“Abbiamo vinto e ora? Acqua e altri temi sul tappeto”
Pubblicato da attacpomezia su 14 giugno 2011
Il quorum è stato raggiunto e i “Sì” hanno stravinto. Questo significa che in Italia l’acqua sarà pubblica, che il nucleare sarà definitivamente seppellito e che la legge è uguale per tutti, a prescindere dalle cariche ricoperte.
Per noi di Attac questo voto rappresenta il giusto coronamento di tante lotte, iniziate da diversi anni. Assieme a tante altre realtà, la nostra associazione è stata infatti tra i fondatori del Forum Italiano Movimenti per l’Acqua, l’insieme che oggi ha reso possibile questa grande vittoria. Nel 2007 siamo stati per le strade a raccogliere le firme per la legge di iniziativa popolare per l’acqua pubblica. Legge che ancora oggi giace nei cassetti del Parlamento. Nel 2010 le firme le abbiamo raccolte invece per i referendum che, oggi, raggiungendo il quorum hanno spazzato via trent’anni di politiche neoliberiste.
La più grande vittoria sta proprio in questo. In molti nei giorni precedenti al voto pensavano che il nucleare sarebbe stato il quesito trainante. Lo pensava lo stesso Governo che col solito fare antidemocratico ha tentato fino all’ultimo di bloccarlo. Ed invece, dati alla mano, i quesiti più votati sono stati – anche se di pochissimo – quelli sull’acqua. Con il secondo “fuori i profitti dall’acqua” ad aver ricevuto il più alto numero di sì.
Dicevamo che questo voto ha rotto qualcosa nel meccanismo del neoliberismo economico per il quale ogni cosa è merce e deve essere messa sul mercato. Mercato che, autoregolandosi, dovrebbe portare benessere e prosperità per tutti. Diciamo dovrebbe perché la vita di ogni giorni ci dimostra il contrario. Ci dimostra che il mercato punta solo alla massimizzazione dei profitti, dimenticando chi resta indietro. Che senza un intervento dello Stato con aiuti e sussidi, per molte famiglie quel benessere promesso dai cultori dell’ideologia neoliberista resta un sogno lontano.

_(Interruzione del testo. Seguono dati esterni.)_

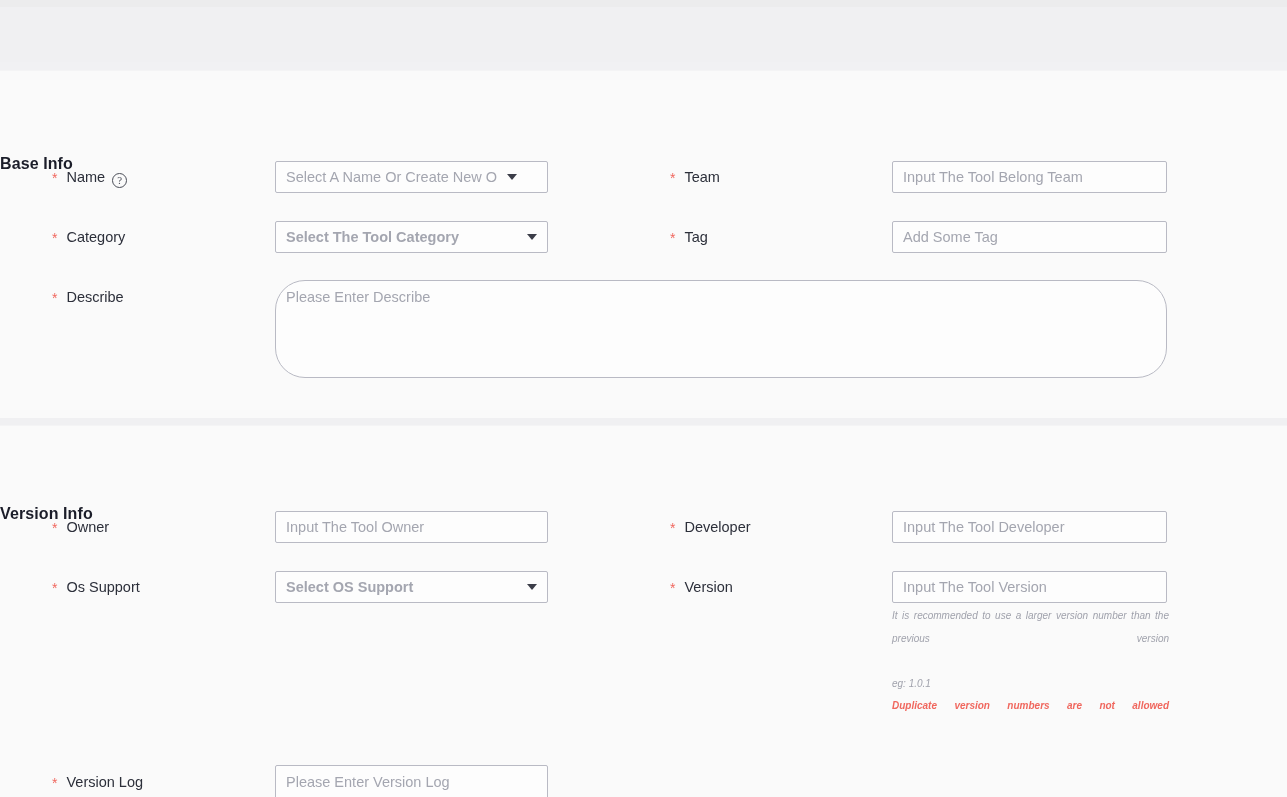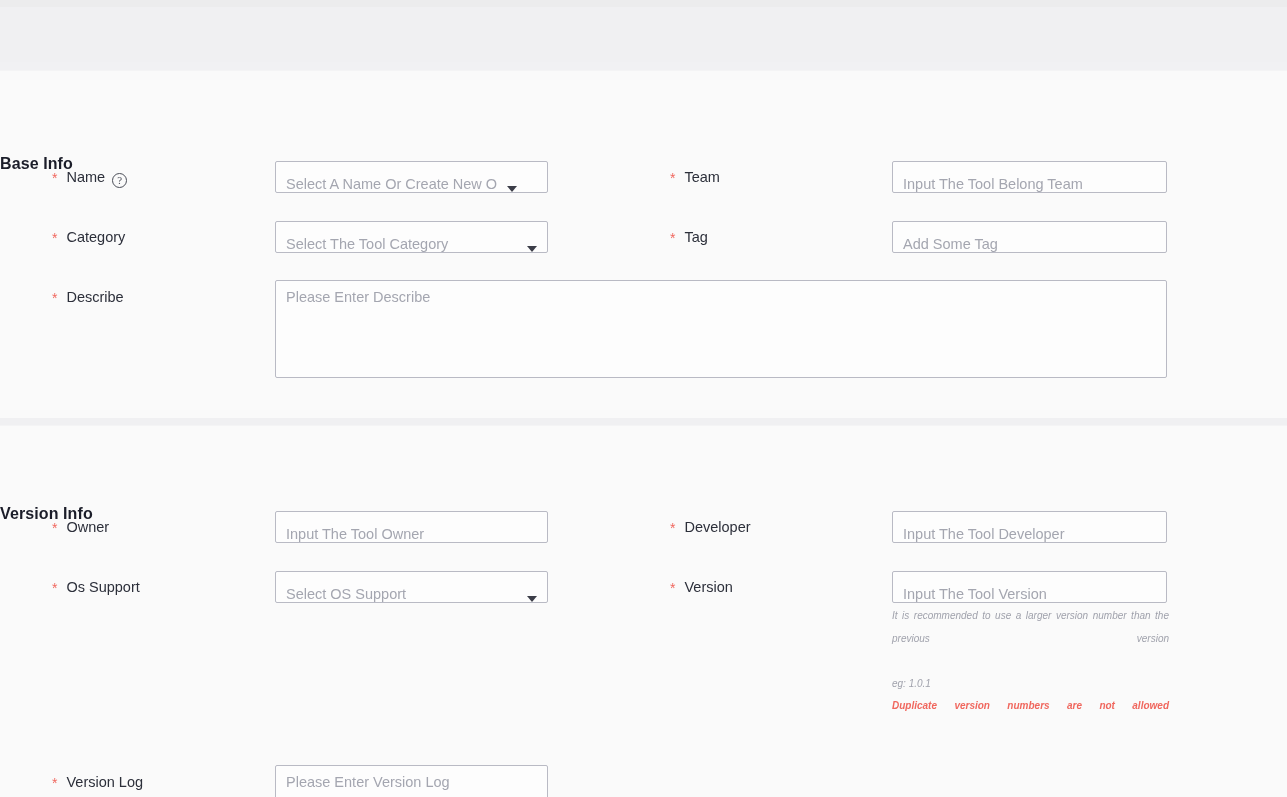--- a/index.html
+++ b/index.html
@@ -94,29 +94,29 @@
     font-family: "Liberation Serif", serif;
   }
 
   
   .field {
     position: absolute;
     height: 32px;
     background: #fdfdfd;
     border: 1px solid #b9bac4;
     border-radius: 2px;
-    display: flex; align-items: flex-end;
+    display: flex; align-items: center;
     padding: 0 10px;
   }
   .field .ph {
     font-size: 14.5px; color: #a4a6b0;
     white-space: nowrap; overflow: hidden;
   }
   .field.select .ph { flex: 0 0 auto; }
-  .field.select-right .ph { flex: 1 1 auto; }
+  .field.select-right .ph { flex: 1 1 auto; font-weight: bold; }
 
   .caret {
     width: 0; height: 0;
     border-left: 5px solid transparent;
     border-right: 5px solid transparent;
     border-top: 6px solid #3b3d48;
     flex: 0 0 auto;
   }
   .field.select .caret { margin-left: 10px; }
   .field.select-right .caret { margin-left: auto; }
@@ -204,21 +204,21 @@
     </div>
     <div class="field" style="top:150px; left:892px; width:275px;">
       <span class="ph">Add Some Tag</span>
     </div>
 
     <div class="row" style="top:210px; left:52px; width:500px;">
       <div class="label">
         <span class="req">*</span><span>Describe</span>
       </div>
     </div>
-    <div class="textarea" style="top:209px; left:275px; width:892px; height:98px;">
+    <div class="textarea" style="top:209px; left:275px; width:892px; height:98px;border-radius:30px;">
       <span class="ph">Please Enter Describe</span>
     </div>
 
   </div>
 
   <div class="card-gap"></div>
 
   <div class="card" id="card-version">
 
     <div class="section-title" style="top:39px; left:0px;">Version Info</div>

Con il voto ai referendum dunque, milioni di italiani hanno ben chiarito che ci sono cose che sul mercato non possono finire, sulle quali non si possono fare profitti e che vanno invece garantite a tutti. E’ in questo senso l’acqua può essere un paradigma sulla cui strada procedere. Pensiamo ai rifiuti o all’energia. In entrambi i casi siamo di fronte a due business. Dove smaltimento e produzione di energia portano ai profitti. E per massimizzarli allora non resta che avere sempre più da smaltire e sempre più energia da mettere in rete. Dunque? Dunque da un lato continuare a produrre sempre più cose da scartare, buttare e sostituire nel giro di poco tempo. Costruire discariche ed inceneritori che servano allo scopo. Dall’altra indurre sempre più a consumare energia, con gli stand-by dei televisori sempre accesi, per esempio, con lampadine ad alto consumo, o anche solo per la produzione industriale di materiale che poi sarà subito scartato e buttato (pensiamo agli imballaggi di molti alimenti). Tutto in un ciclo perverso che, in nome dei profitti, compromette sempre di più il futuro dei cittadini con inquinamento, effetto serra e surriscaldamento globale. Ciclo perverso nel quale si inseriva alla perfezione anche il tentativo, bocciato, di reintrodurre il nucleare in Italia.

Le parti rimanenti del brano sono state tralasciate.